The venue has traditionally been a place for American vice presidents to rub shoulders with their international peers. “This is [Harris’s] debut in a big way on the big international stage,” explained Weinstein.

Among the more than two dozen current and former American legislators in attendance are former Sen. Joe Lieberman (I-CT), Sens. Chris Coons (D-DE), Lindsey Graham (R-SC), Amy Klobuchar (D-MN), Chris Murphy (D-CT); and Reps. Ted Deutch (D-FL), Mike Turner (R-OH), Ronny Jackson (R-TX), Elissa Slotkin (D-MI) and Tom Malinowski (D-NJ).

In a statement, Coons called the event a “‘marketplace of ideas’ where initiatives and solutions are developed and opinions are exchanged.”

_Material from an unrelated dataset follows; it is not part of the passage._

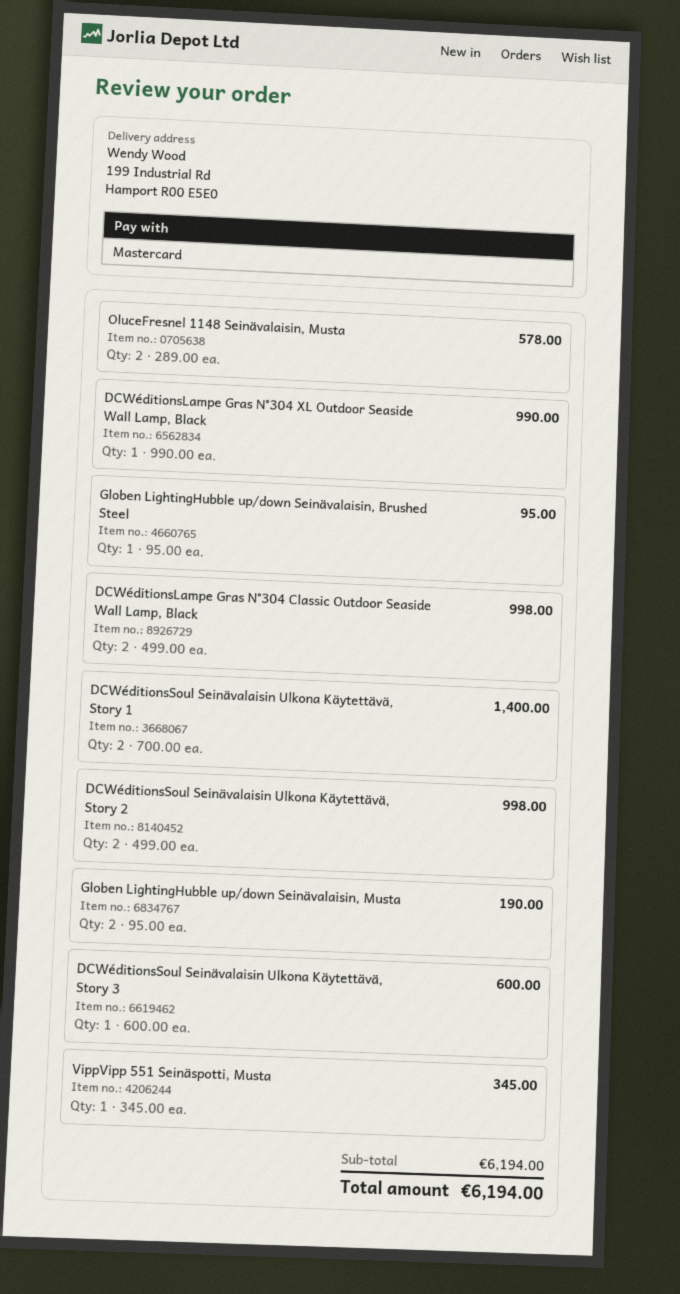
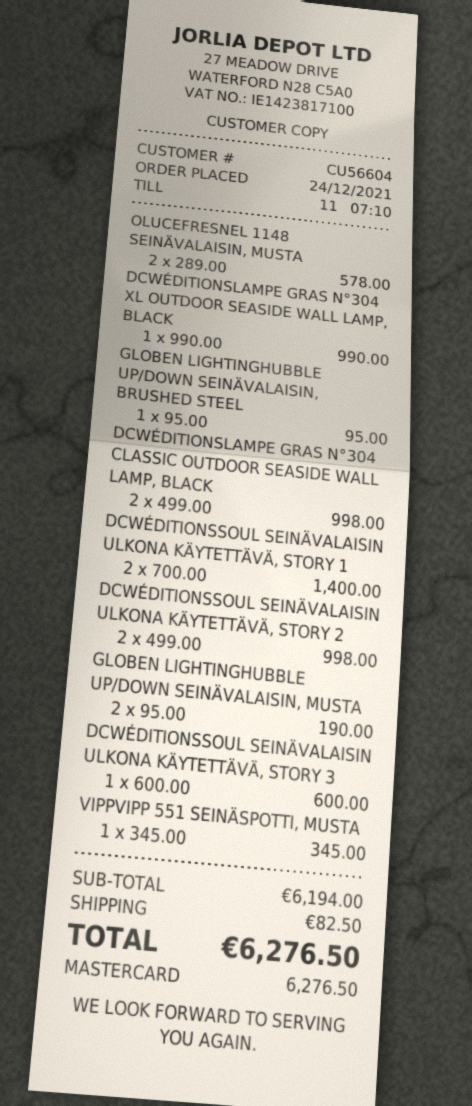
shipping: none -> 82.50
total: 6194.00 -> 6276.50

Israeli Defense Minister Benny Gantz is expected to attend the Munich meeting, where he will speak about the Abraham Accords on a panel alongside Emirati and Bahraini government officials. 

Iran will send a delegation from its new hardline government. “In the past we’ve been used to [former Iranian Foreign Minister Mohammad Javad] Zarif coming in and blowing us over with his rhetorical excesses and somersaults,” explained Weinstein. “Zarif engages in such sophistry and is so talented at it that people are taken by his call for engagement, when that’s everything the regime is totally against.”

Iranian Foreign Minister Hossein Amir Abdollahian will speak at a session about the future of the 2015 Iran nuclear deal, whose reinstatement is the subject of ongoing negotiations in Vienna.

Despite reports that a decision about reviving the nuclear deal with Iran is days away, Weinstein suspects that the final word will not be announced until after the conference, given that Israel could register its objection to reentering the deal at the conference.